Она выбрала платье из темно-синего, почти черного атласа. Платье было облегающим, подчеркивающим ее безукоризненную фигуру и со скромным декольте, чтобы сделать приятное Лисандросу.
«Какой же он красивый!» – подумала она, когда он подходил к ним. Гомер восторженно приветствовал Лисандроса, а тот с улыбкой вежливо ответил ему. Петра вспомнила, как Лисандрос отрицал какую бы то ни было причастность Гомера к трагедии Бригитты. Так что предположение Эстел могло оказаться правильным. Брак Петры с Лисандросом мог бы дать новый старт судостроительному бизнесу Греции, и все знали это.
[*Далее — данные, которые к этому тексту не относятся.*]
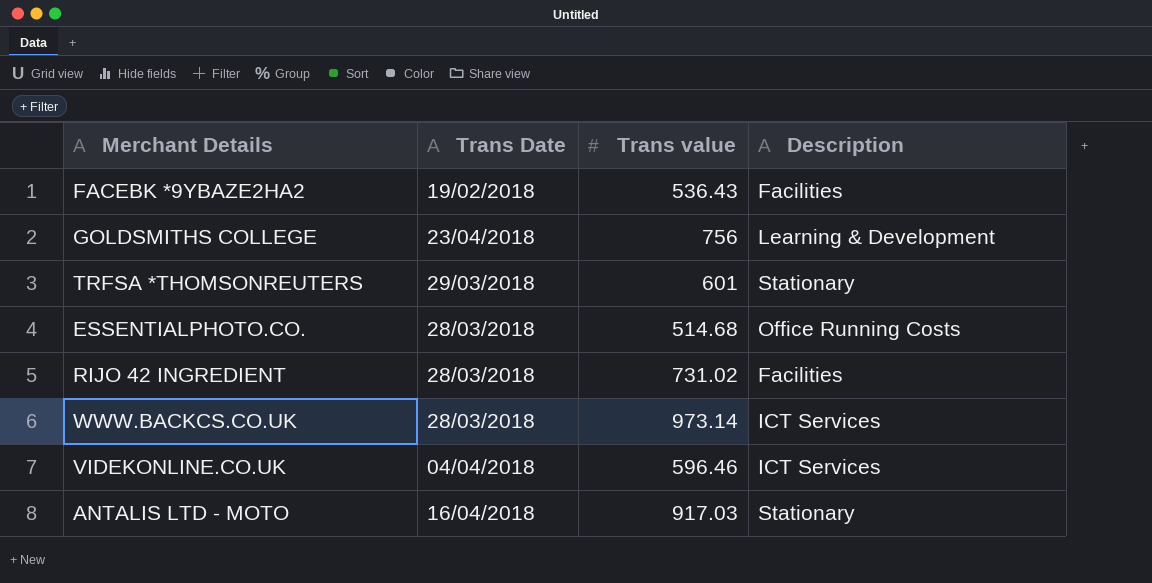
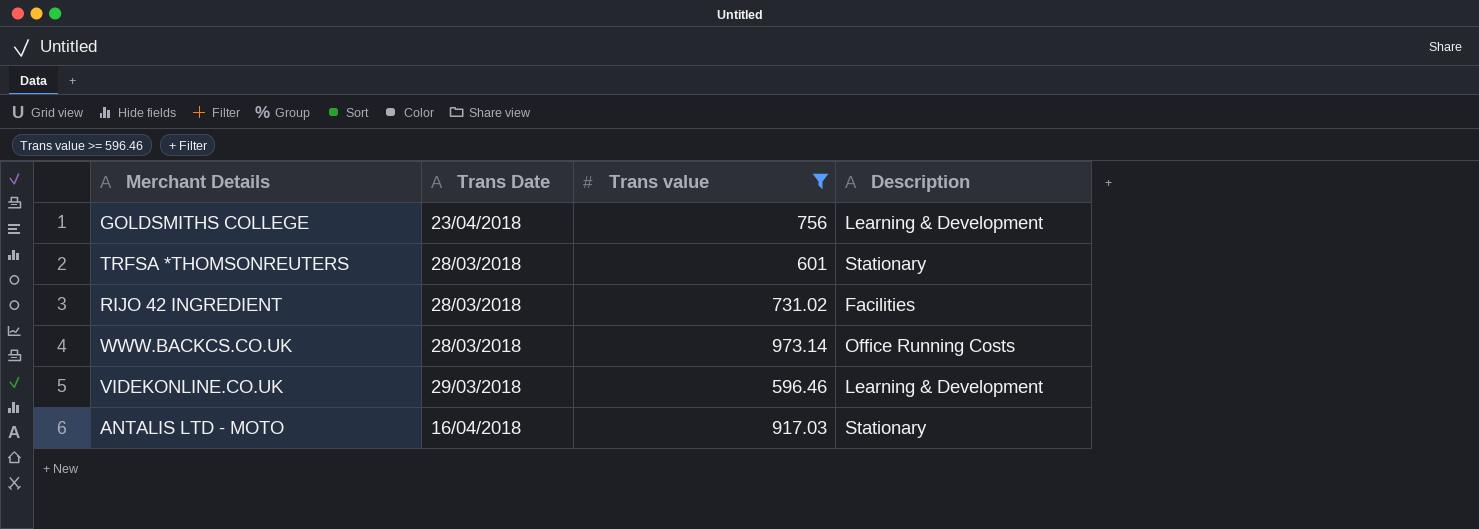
filter: none -> Trans value >= 596.46
TRFSA *THOMSONREUTERS | Trans Date: 29/03/2018 -> 28/03/2018
WWW.BACKCS.CO.UK | Description: ICT Services -> Office Running Costs
VIDEKONLINE.CO.UK | Trans Date: 04/04/2018 -> 29/03/2018
VIDEKONLINE.CO.UK | Description: ICT Services -> Learning & Development

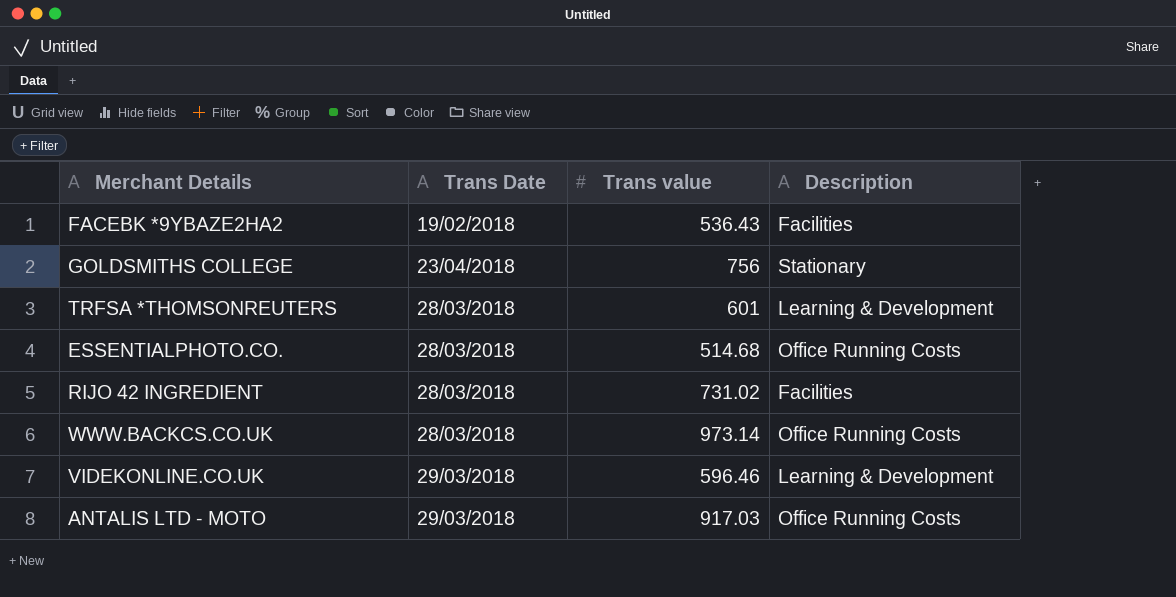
filter: Trans value >= 596.46 -> none
GOLDSMITHS COLLEGE | Description: Learning & Development -> Stationary
TRFSA *THOMSONREUTERS | Description: Stationary -> Learning & Development
ANTALIS LTD - MOTO | Trans Date: 16/04/2018 -> 29/03/2018
ANTALIS LTD - MOTO | Description: Stationary -> Office Running Costs

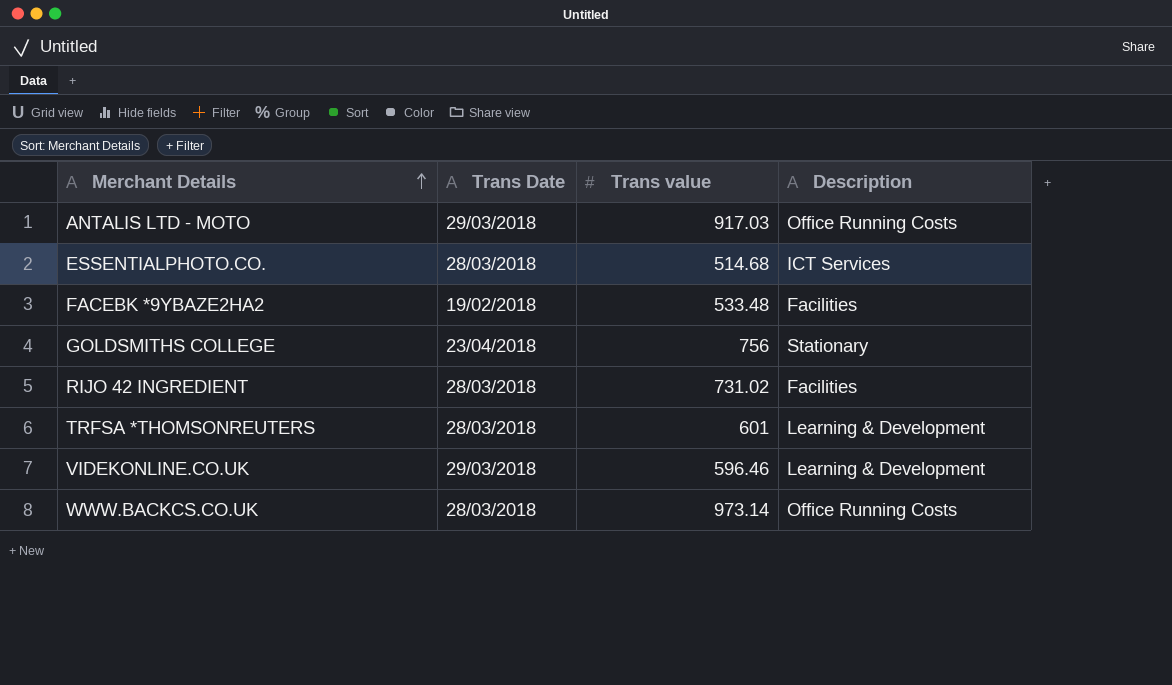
row order: none -> Merchant Details ascending
ESSENTIALPHOTO.CO. | Description: Office Running Costs -> ICT Services
FACEBK *9YBAZE2HA2 | Trans value: 536.43 -> 533.48

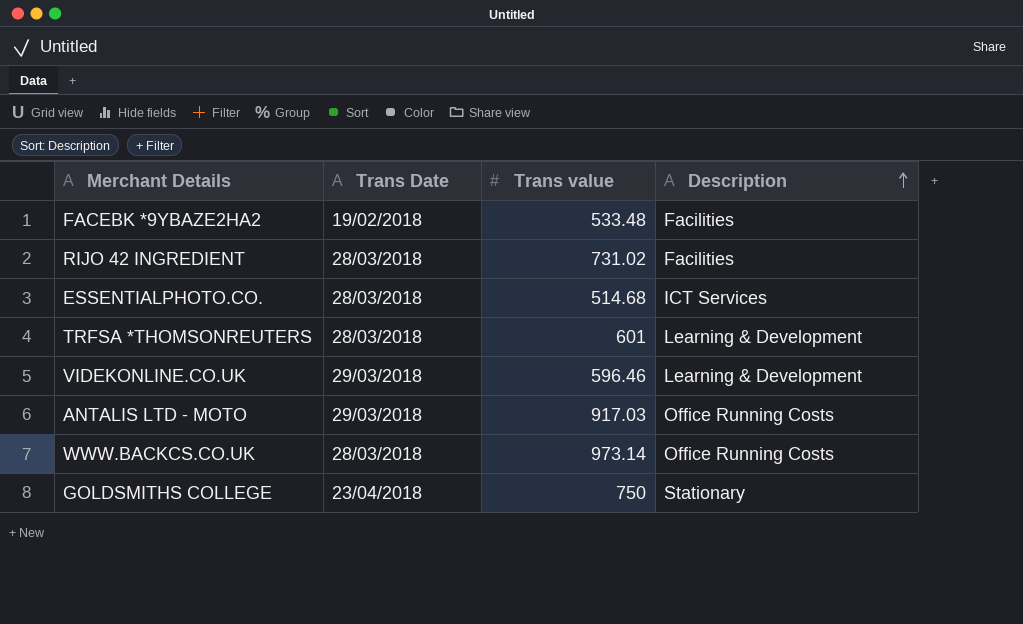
row order: Merchant Details ascending -> Description ascending
GOLDSMITHS COLLEGE | Trans value: 756 -> 750

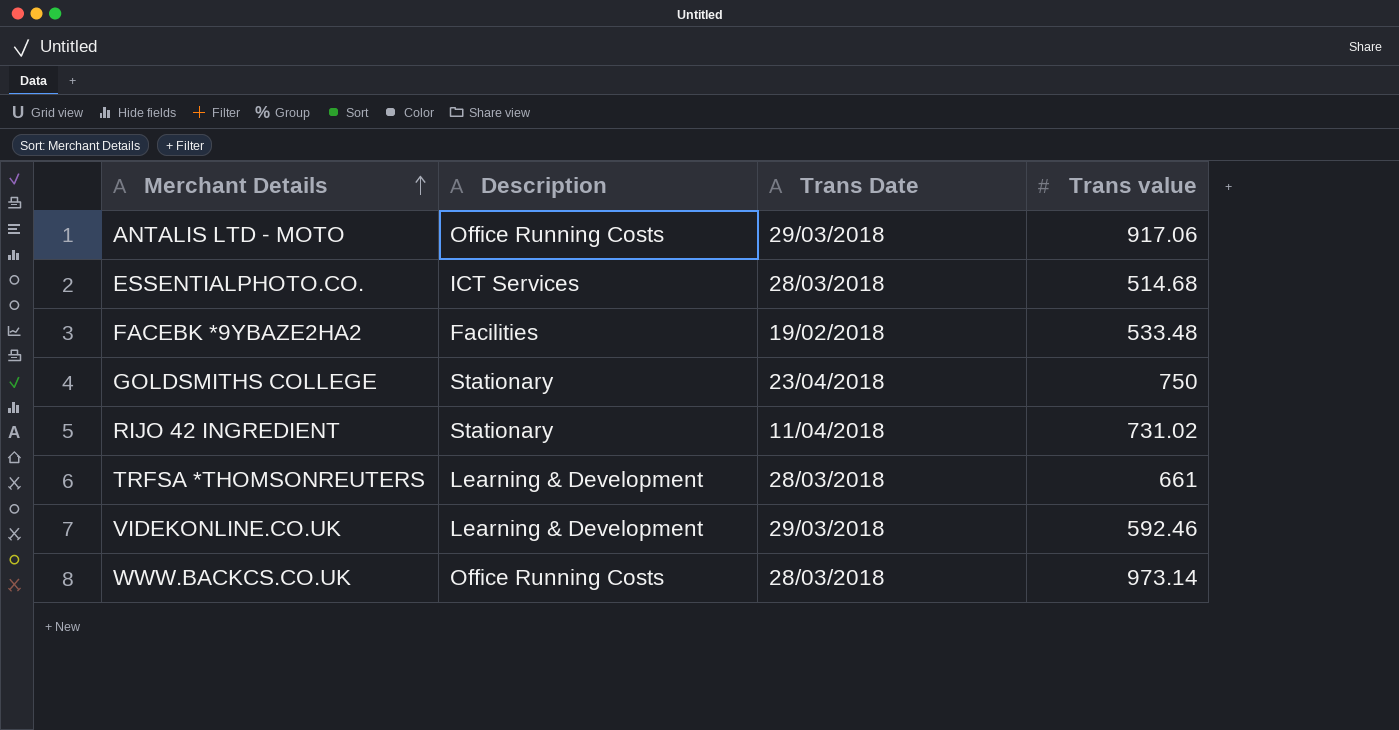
row order: Description ascending -> Merchant Details ascending
column Description | position: 4 -> 2
ANTALIS LTD - MOTO | Trans value: 917.03 -> 917.06
RIJO 42 INGREDIENT | Description: Facilities -> Stationary
RIJO 42 INGREDIENT | Trans Date: 28/03/2018 -> 11/04/2018
TRFSA *THOMSONREUTERS | Trans value: 601 -> 661
VIDEKONLINE.CO.UK | Trans value: 596.46 -> 592.46

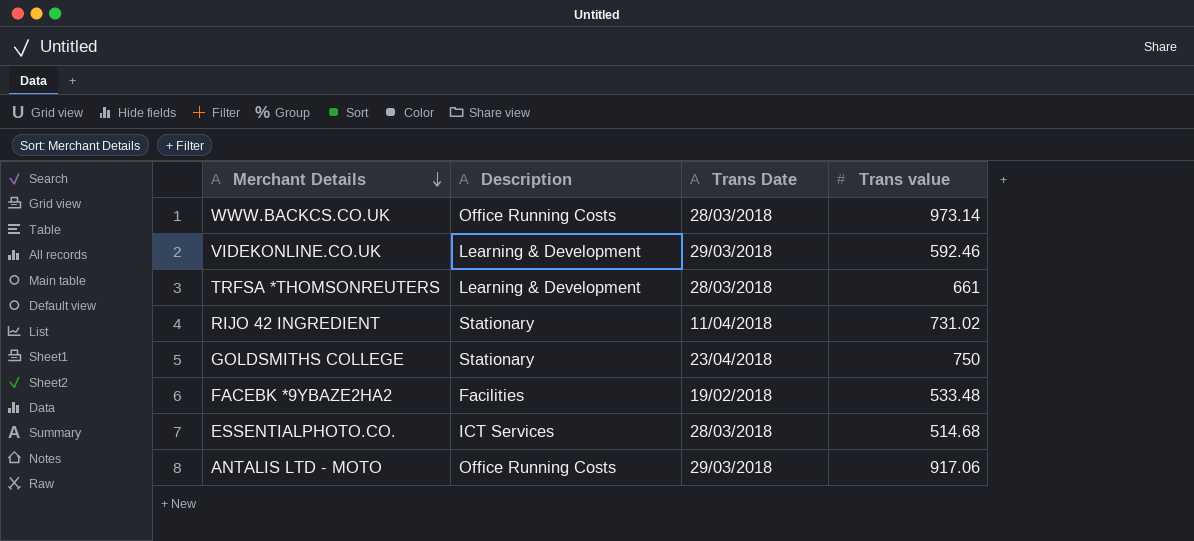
row order: Merchant Details ascending -> Merchant Details descending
Включая Никатора.
Держа Петру под руку, Лисандрос обошел всех, здороваясь. И каждый смог оценить достоинства этой пары.
– Кто-нибудь говорил тебе, что они о нас думают? – пробормотал он, когда они танцевали.
– Все выстроились в очередь ко мне, чтобы это сказать, – засмеялась Петра. – За нами наблюдали, когда мы были на Корфу. Эстел говорит, что нас видели вместе, когда мы разъезжали по улицам и плавали на катере.
Он пожал плечами:
– Это публичные места. Люди должны были увидеть нас. Наша свадьба, как я понимаю, тоже будет публичной… – Он улыбнулся и тихо добавил: – По крайней мере, ее первая часть.
– Правда? – пробормотала Петра. – Что-то я не припомню, чтобы мне делали предложение.
– Ты получала предложение каждую минуту в последние дни и прекрасно знаешь это, – сказал он твердо и тут же смягчил диктаторский тон: – А вот получил ли я ответ?
– Ты получил ответ в тот первый раз, когда мы занялись любовью, – сказала она. – А ты тогда даже не задал мне вопрос.
– А сейчас, когда я его задал и получил ответ, мы могли бы объявить всем! – предложил он.
– Всей этой толпе? Мне казалось, что ты ненавидишь, когда на тебя глазеют.
– Если они видят меня с самой красивой из присутствующих здесь женщин, меня это вполне устраивает.
Он крепче обхватил ее за талию и закружил под смех и аплодисменты окружающих. Петра вспоминала это потом, потому что это был самый последний момент ее безоблачной радости.